Supplied material |
=======

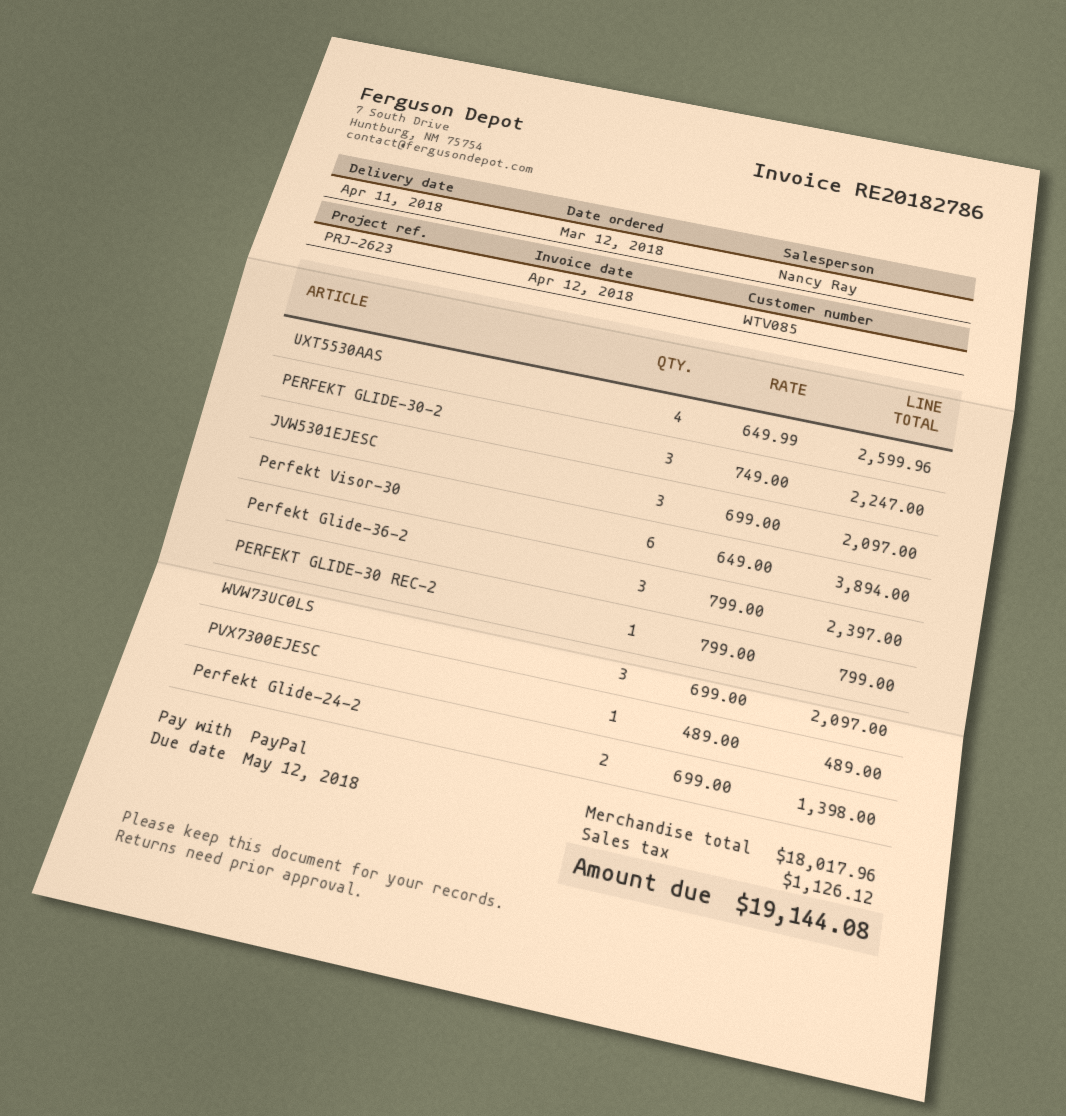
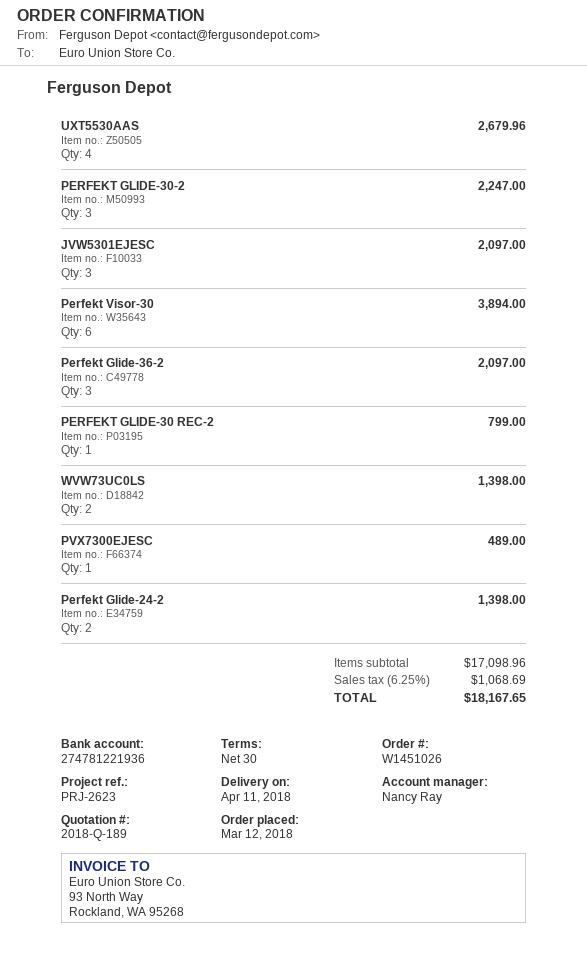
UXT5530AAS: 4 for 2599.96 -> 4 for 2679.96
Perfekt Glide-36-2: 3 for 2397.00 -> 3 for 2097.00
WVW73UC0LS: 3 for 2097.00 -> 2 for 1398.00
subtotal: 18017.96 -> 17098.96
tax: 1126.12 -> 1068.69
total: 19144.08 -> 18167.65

=======

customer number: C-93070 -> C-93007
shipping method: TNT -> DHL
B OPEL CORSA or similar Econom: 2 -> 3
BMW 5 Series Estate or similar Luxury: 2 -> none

=======

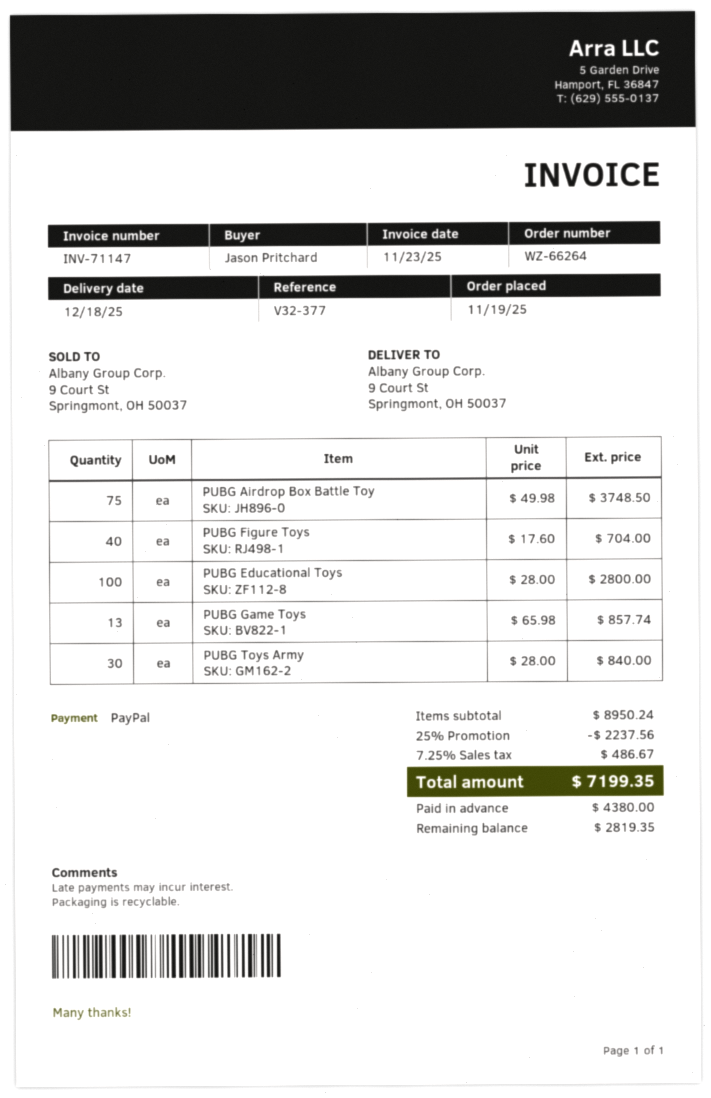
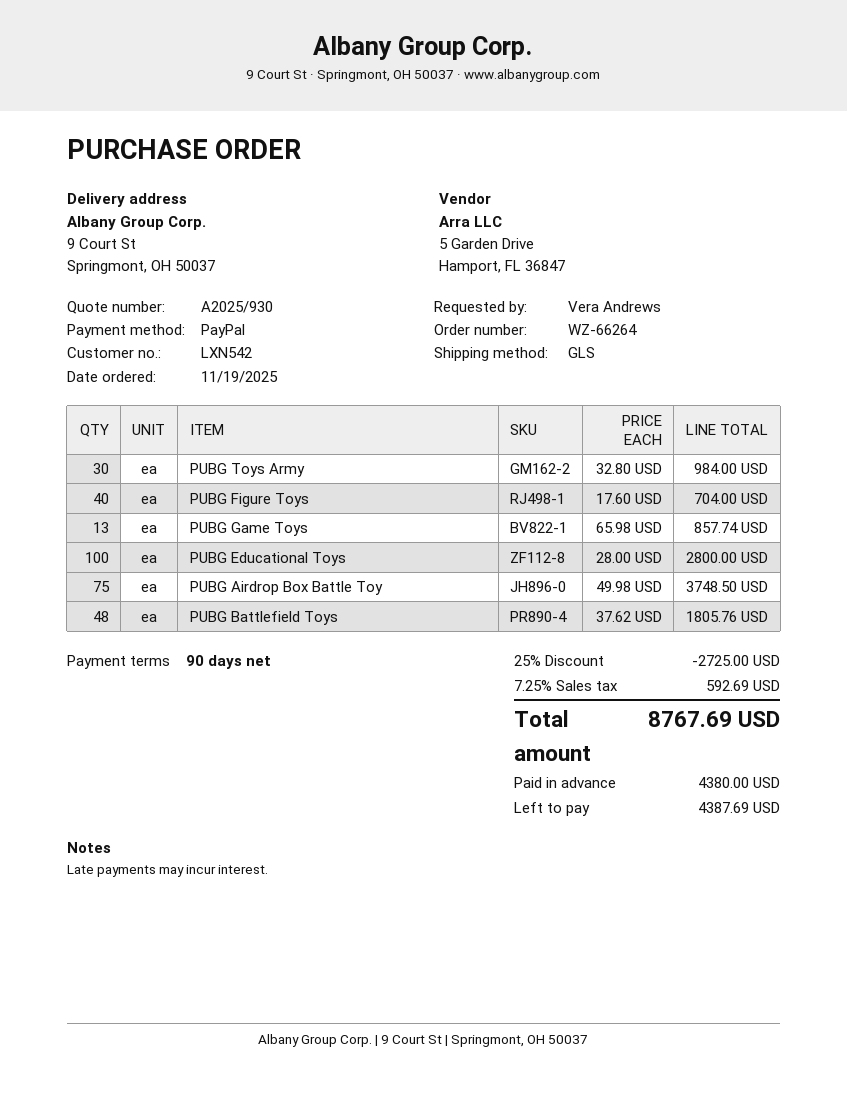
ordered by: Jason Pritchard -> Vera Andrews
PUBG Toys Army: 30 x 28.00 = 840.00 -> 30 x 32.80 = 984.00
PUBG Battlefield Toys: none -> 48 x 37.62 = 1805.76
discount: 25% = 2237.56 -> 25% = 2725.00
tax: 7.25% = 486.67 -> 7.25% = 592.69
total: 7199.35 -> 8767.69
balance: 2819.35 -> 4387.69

=======

Problem requirements | Extract from the records above the lines from the one containing "ordered by: Jason Pritchard -> Vera Andrews" to the one containing "balance: 2819.35 -> 4387.69", both lines included, exactly as they appear and with nothing else.

Output of the task |
ordered by: Jason Pritchard -> Vera Andrews
PUBG Toys Army: 30 x 28.00 = 840.00 -> 30 x 32.80 = 984.00
PUBG Battlefield Toys: none -> 48 x 37.62 = 1805.76
discount: 25% = 2237.56 -> 25% = 2725.00
tax: 7.25% = 486.67 -> 7.25% = 592.69
total: 7199.35 -> 8767.69
balance: 2819.35 -> 4387.69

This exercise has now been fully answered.